A report on the unusual discovery appears online in the Proceedings of the National Academy of Sciences Monday (Oct. 24). Authors are Christopher M. Horvat, a UNC chemistry major from Spruce Pine, who plans to become a physician, and Dr. Richard V. Wolfenden, Alumni Distinguished professor of biochemistry and biophysics at the UNC School of Medicine.

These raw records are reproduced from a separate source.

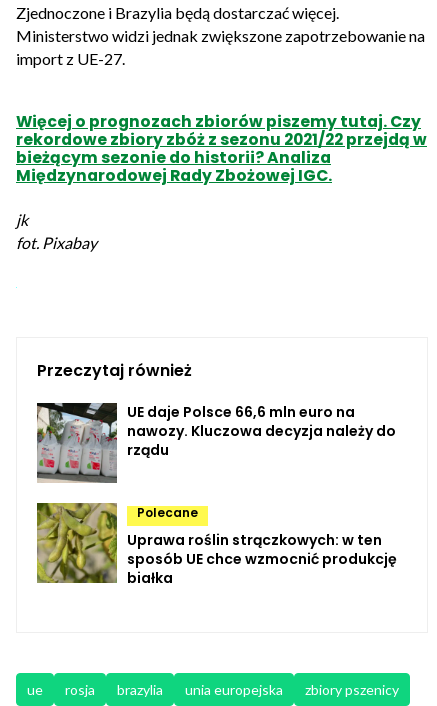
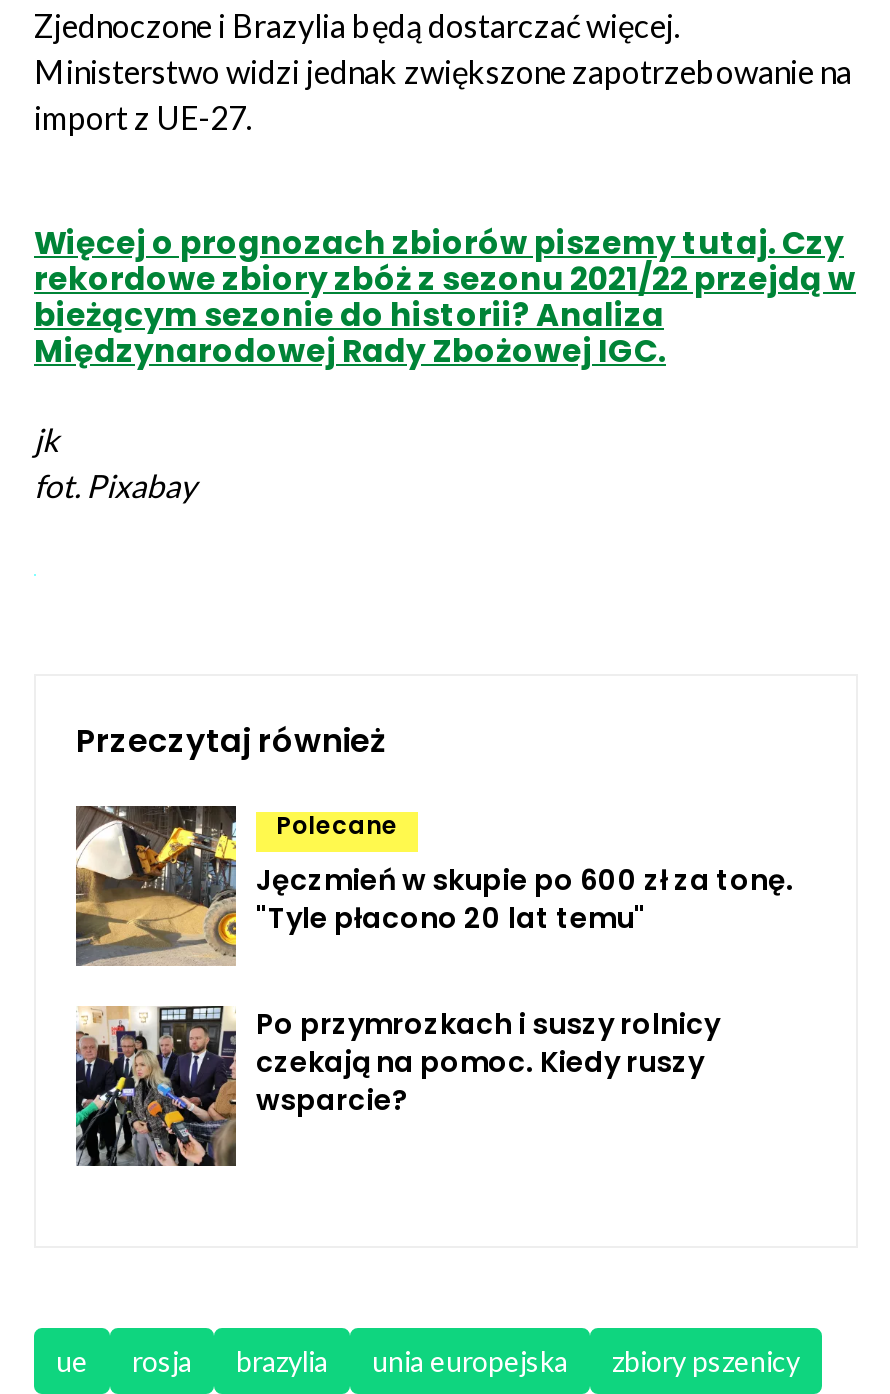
- [image]
+ [image]

- UE daje Polsce 66,6 mln euro na
- nawozy. Kluczowa decyzja należy do
- rządu

- [image]
- Uprawa roślin strączkowych: w ten
- sposób UE chce wzmocnić produkcję
- białka
+ [image]
+ Jęczmień w skupie po 600 zł za tonę.
+ "Tyle płacono 20 lat temu"
+ Po przymrozkach i suszy rolnicy
+ czekają na pomoc. Kiedy ruszy
+ wsparcie?

moved up: Polecane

"The half-life of the pesticide is longer, by several orders of magnitude, than the half-lives of other known environmental pollutants in water," Wolfenden said. "The half lives of atrazine, aziridine, paraoxon and 1, 2-dichloroethane, for example, are five months, 52 hours, 13 months and 72 years, respectively."
In contrast, the half-life of the potato pesticide residue chloroacrylate -- 10,000 years -- matches the half-life of plutonium-239, the hazardous isotope produced in nuclear power plants, he said.
The bacteria Pseudomonas pavonaceae have evolved in the soil in which the potato pesticide 1, 3-dichloropropene is used and can grow on it as their only source of carbon and energy, the scientist said. The enzyme responsible for degrading the pesticide may have evolved since the chemical's first use on potato fields in 1946. Common names for the agricultural product are Shell D-D and Telone II.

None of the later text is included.